> _THE PROBLEM_
Below is a listing. Write out exactly its lines between the one holding "[47,951,105,975] 447人 -> [32,522,64,536] 446人" and the one holding "[687,951,745,975] 308人 ->", inclusive.

> _MATERIAL FOR THIS EXERCISE_
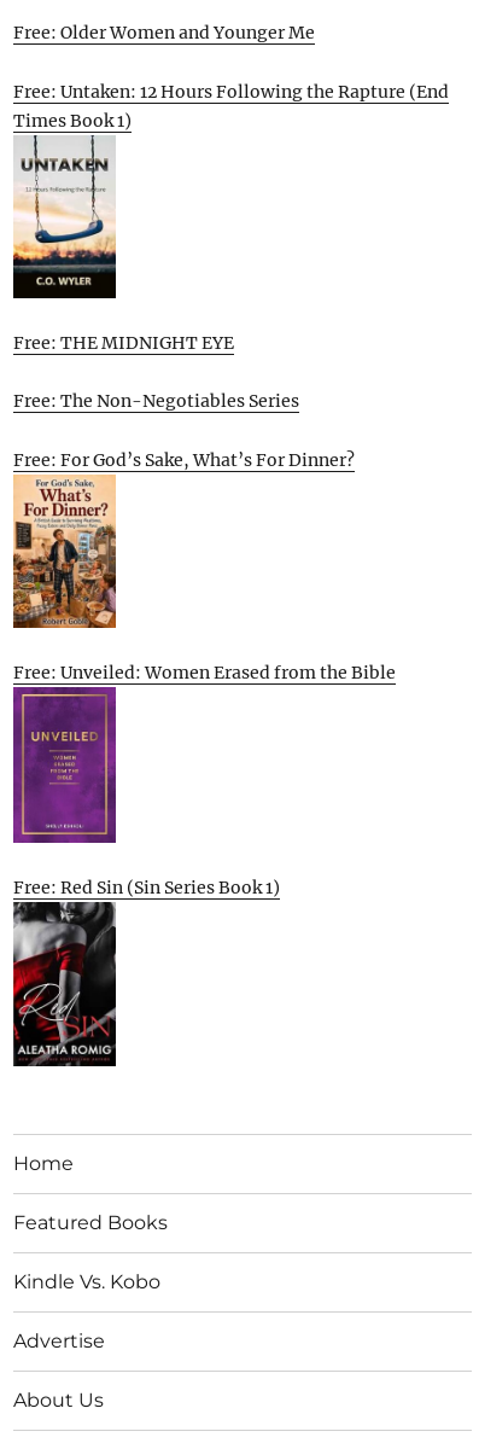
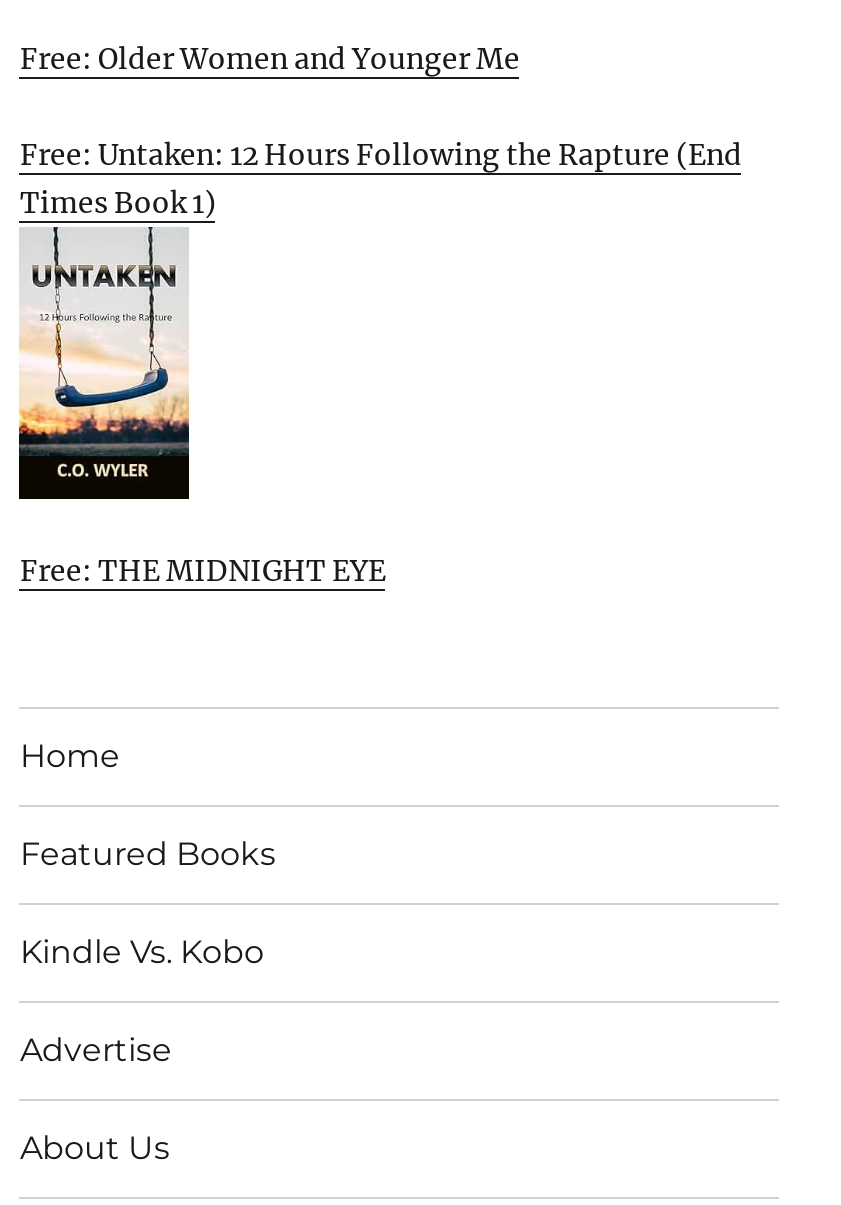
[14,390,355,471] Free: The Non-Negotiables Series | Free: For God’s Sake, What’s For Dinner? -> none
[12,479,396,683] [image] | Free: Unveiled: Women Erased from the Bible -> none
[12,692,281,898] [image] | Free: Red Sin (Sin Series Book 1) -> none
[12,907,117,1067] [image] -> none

--

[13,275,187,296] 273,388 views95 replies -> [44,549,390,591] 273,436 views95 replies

...

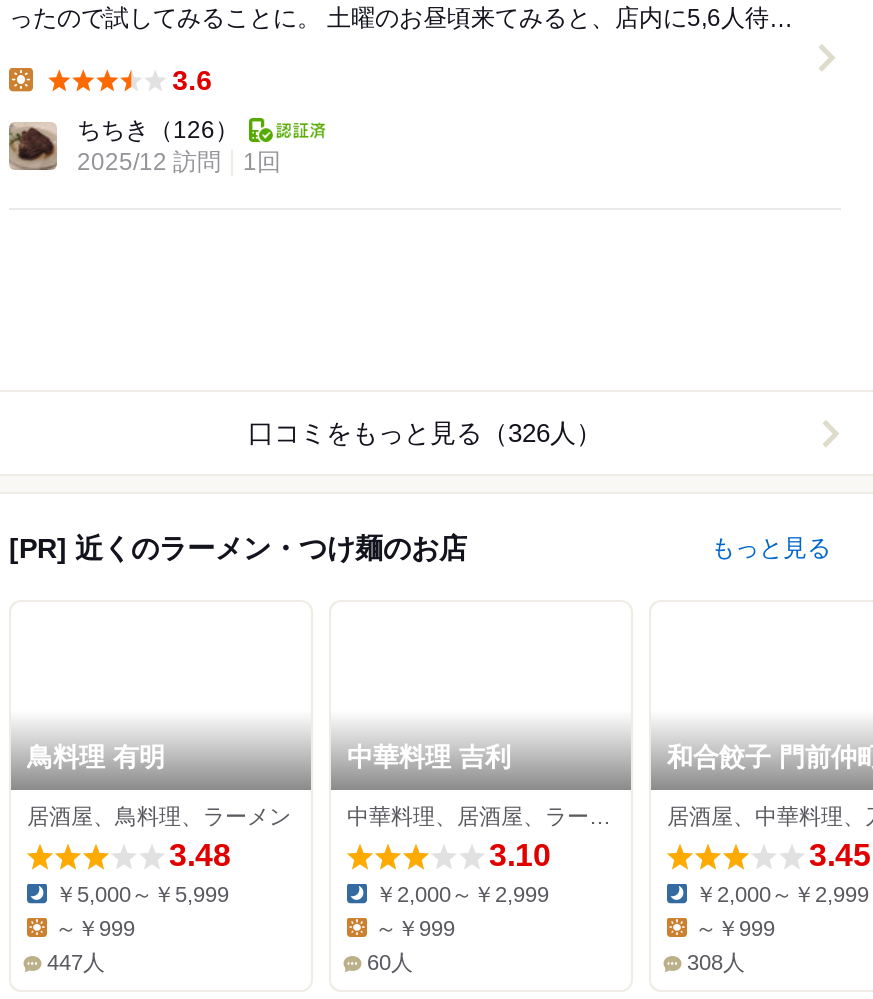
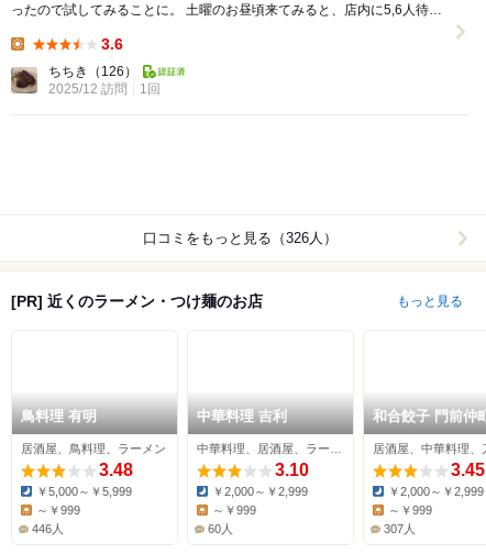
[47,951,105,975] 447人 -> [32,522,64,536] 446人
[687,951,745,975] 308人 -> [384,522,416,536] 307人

> _RESPONSE FOR THIS EXERCISE_
[47,951,105,975] 447人 -> [32,522,64,536] 446人
[687,951,745,975] 308人 -> [384,522,416,536] 307人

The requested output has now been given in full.